[EM] Summability criterion: do I have this right?

James Faran jjfaran at buffalo.edu
Fri Oct 6 21:26:16 PDT 2023


I'm not certain about the second item.  My worry is the following method that someone must have thought of before me and rejected.

Given any single ballot, we can use it to create the pairwise matrix.  The entries will be +1, 0, or -1. From that pairwise matrix we can reconstruct the preference order given on the ballot. Concatenate all such pairwise matrices. This "summary", an n by n by v array, has size on the order of n^2*v, where n is the number of candidates and v the number of voters. The combination of these is by concatenation in the "v" direction of the array.  This is quadratic in n (just as good as a pairwise method) and linear in v (pairwise methods are logarithmic in v). Plurality is linear in n and logarithmic in v (when v gets bigger we just have to increase the number of digits used to describe the totals). The point is that this method transfers complete ballot information, yet clearly is not a method one would want to use.  And we certainly, in avoiding discussion of polynomial growth, don't want to suddenly need to explain logarithmic growth.

As v has a tendency to get bigger than n, I think "polynomial in n" and "logarithmic in v" might be a good standard.  (A rough calculation leads me to believe this method beats just listing the number of ballots of each of the n! types when (n-2)! > v, so is only really a help when n is large.  For 10^7 voters, I think n=14 might do it.)  All in all, as it stands the second point is good enough. We'd just want to avoid responding to a "What does that mean?" question with "You don't want to know," or "You wouldn't understand." However, for studying the question, a more precise definition is needed, lest every method be "summable".  Should the amount of calculation time needed to analyze the "summary" come into it?

In item 3., perhaps "combined in any order" would work.  In my mind that covers both associativity and commutativity.

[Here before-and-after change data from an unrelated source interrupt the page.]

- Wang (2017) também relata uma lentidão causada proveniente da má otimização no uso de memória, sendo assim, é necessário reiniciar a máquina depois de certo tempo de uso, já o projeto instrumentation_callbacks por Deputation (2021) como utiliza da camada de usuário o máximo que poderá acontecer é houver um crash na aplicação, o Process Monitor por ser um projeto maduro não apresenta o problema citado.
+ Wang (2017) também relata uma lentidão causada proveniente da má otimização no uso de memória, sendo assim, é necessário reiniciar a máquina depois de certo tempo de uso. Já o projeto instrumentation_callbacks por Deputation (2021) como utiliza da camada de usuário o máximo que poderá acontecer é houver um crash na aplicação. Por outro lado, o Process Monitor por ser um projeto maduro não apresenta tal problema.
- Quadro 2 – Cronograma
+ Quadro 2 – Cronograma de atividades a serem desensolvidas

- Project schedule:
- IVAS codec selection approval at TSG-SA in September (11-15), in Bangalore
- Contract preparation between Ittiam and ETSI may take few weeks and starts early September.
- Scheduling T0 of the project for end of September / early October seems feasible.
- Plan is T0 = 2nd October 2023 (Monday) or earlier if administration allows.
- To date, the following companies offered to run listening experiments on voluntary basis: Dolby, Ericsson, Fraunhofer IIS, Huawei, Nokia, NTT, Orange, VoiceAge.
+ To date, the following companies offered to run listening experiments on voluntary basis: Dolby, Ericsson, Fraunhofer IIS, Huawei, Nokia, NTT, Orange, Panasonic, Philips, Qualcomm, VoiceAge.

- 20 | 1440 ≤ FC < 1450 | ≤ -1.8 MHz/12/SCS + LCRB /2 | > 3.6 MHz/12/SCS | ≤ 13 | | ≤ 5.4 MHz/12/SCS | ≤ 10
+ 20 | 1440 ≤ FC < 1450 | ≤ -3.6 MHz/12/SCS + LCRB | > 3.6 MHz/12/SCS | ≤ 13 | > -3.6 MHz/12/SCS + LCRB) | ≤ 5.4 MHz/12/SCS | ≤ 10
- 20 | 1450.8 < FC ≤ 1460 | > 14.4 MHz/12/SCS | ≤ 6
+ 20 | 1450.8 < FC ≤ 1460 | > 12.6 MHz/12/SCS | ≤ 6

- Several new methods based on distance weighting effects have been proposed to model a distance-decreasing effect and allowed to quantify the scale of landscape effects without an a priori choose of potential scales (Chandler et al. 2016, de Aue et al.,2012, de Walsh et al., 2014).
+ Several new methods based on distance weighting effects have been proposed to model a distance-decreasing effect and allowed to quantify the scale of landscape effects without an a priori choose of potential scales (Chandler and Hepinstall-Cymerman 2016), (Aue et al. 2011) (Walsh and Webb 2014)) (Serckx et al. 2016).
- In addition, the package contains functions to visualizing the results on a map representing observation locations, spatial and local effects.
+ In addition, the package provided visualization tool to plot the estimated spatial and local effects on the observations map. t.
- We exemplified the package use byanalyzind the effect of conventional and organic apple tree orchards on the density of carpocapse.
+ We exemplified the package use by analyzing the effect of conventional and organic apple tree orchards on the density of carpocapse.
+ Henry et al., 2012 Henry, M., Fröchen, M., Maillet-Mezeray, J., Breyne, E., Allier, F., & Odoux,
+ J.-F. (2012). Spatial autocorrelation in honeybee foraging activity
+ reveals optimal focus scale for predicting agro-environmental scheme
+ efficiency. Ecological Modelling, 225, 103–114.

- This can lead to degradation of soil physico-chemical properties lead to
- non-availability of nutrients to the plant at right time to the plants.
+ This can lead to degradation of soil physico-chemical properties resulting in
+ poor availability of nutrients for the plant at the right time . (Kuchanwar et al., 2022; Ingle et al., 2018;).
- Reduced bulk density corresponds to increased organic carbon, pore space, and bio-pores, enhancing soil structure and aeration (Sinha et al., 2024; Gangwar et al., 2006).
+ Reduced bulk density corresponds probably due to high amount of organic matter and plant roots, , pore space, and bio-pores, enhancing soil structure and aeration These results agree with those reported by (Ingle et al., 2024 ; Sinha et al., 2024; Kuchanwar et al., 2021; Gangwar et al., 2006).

Sorry if none of this makes sense.  Late night thoughts.

Jim Faran
________________________________
From: Election-Methods <election-methods-bounces at lists.electorama.com> on behalf of Kristofer Munsterhjelm <km_elmet at t-online.de>
Sent: Friday, October 6, 2023 8:05 PM
To: Rob Lanphier <roblan at gmail.com>
Cc: election-methods at lists.electorama.com <election-methods at lists.electorama.com>
Subject: Re: [EM] Summability criterion: do I have this right?

On 10/7/23 01:44, Rob Lanphier wrote:
> Hi Kristofer,
>
> Thanks for the thoughtful responses.  It was a long time ago that I
> learned (not to my surprise) that most Wikipedia users only read the
> summary of an article (i.e. the portion before the table of contents),
> and frequently they only skim that.  So, here's the Wikipedia article
> about Summability:
>
> ...and here's what is stated in the summary:
>
>     /Each vote should be able to be mapped onto a summable array, such
>     that its size at most grows polynomially with respect to the amount
>     of candidates, the summation operation is associative and
>     commutative and the winner could be determined from the array sum
>     for all votes cast alone./
>
> /
> /
> The good news: that's almost certainly more accurate than what I added
> to the summary on electowiki (which apparently more accurately describes
> the "Consistency criterion" than it does the Summability criterion).
> The bad news: most peoples' eyes glaze over when they hear math nerds
> explain the difference between "grows polynomially" and "grows
> exponentially".  By the time we start talking about big-O notation,
> they've already fled.
>
> Is there a TERSE way of describing the summability criterion that is
> both accurate and doesn't use jargon like "summable array", "associative
> and commutative", and "grows polynomially".  It's OKAY if one uses
> jargon if one can explain that jargon to a layperson in a single
> sentence, but it's not great.  Just assume you're explaining the concept
> to someone that barely passed American high-school algebra.

That's what I'm having trouble thinking up. I would say what needs to be
conveyed is that a method is summable if:

1. Any election can be boiled down to a summary that contains all the
data the method requires to call the election,
2. The storage space required for the summary doesn't grow too quickly
as you add new candidates or voters,
3. and the summaries can be combined (added up) to get the summary for
the combined election.

That's about as short as I could make the conditions. The "grows
polynomially" part is a formalization of the second condition; the
"commutative and associative" part relates to the third condition.

My language is definitely far from perfect, but perhaps it'll help guide
others who'd like to try to write a good summary of what summability means.